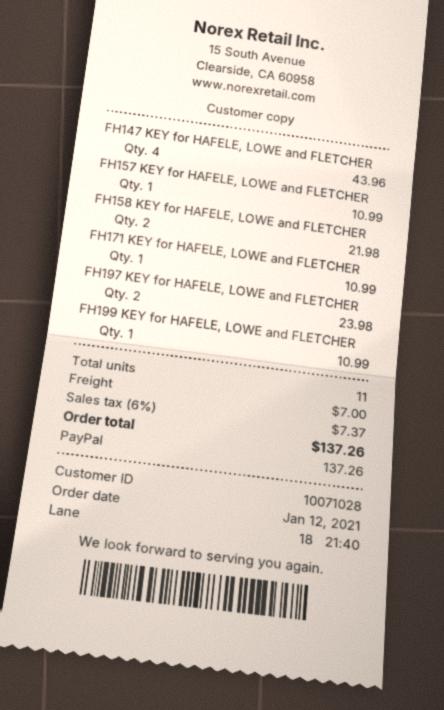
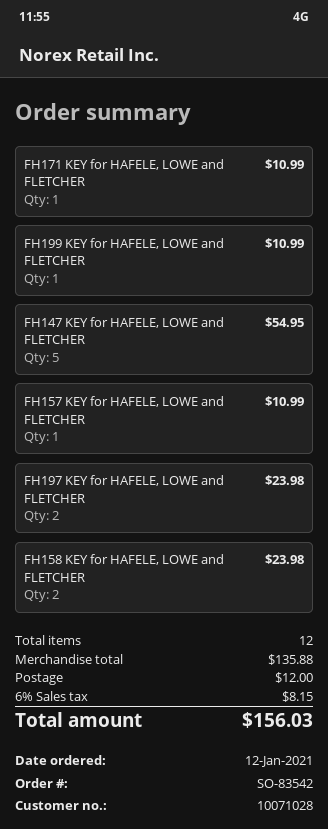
FH147 KEY for HAFELE, LOWE and FLETCHER: 4 for 43.96 -> 5 for 54.95
FH158 KEY for HAFELE, LOWE and FLETCHER: 2 for 21.98 -> 2 for 23.98
total quantity: 11 -> 12
shipping: 7.00 -> 12.00
tax: 6% = 7.37 -> 6% = 8.15
total: 137.26 -> 156.03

══════════════════════════════

_WHAT YOU NEED TO DO_: Would you repeat the listing word for word and skip every picture?

_TASK ANSWER_:
FH147 KEY for HAFELE, LOWE and FLETCHER: 4 for 43.96 -> 5 for 54.95
FH158 KEY for HAFELE, LOWE and FLETCHER: 2 for 21.98 -> 2 for 23.98
total quantity: 11 -> 12
shipping: 7.00 -> 12.00
tax: 6% = 7.37 -> 6% = 8.15
total: 137.26 -> 156.03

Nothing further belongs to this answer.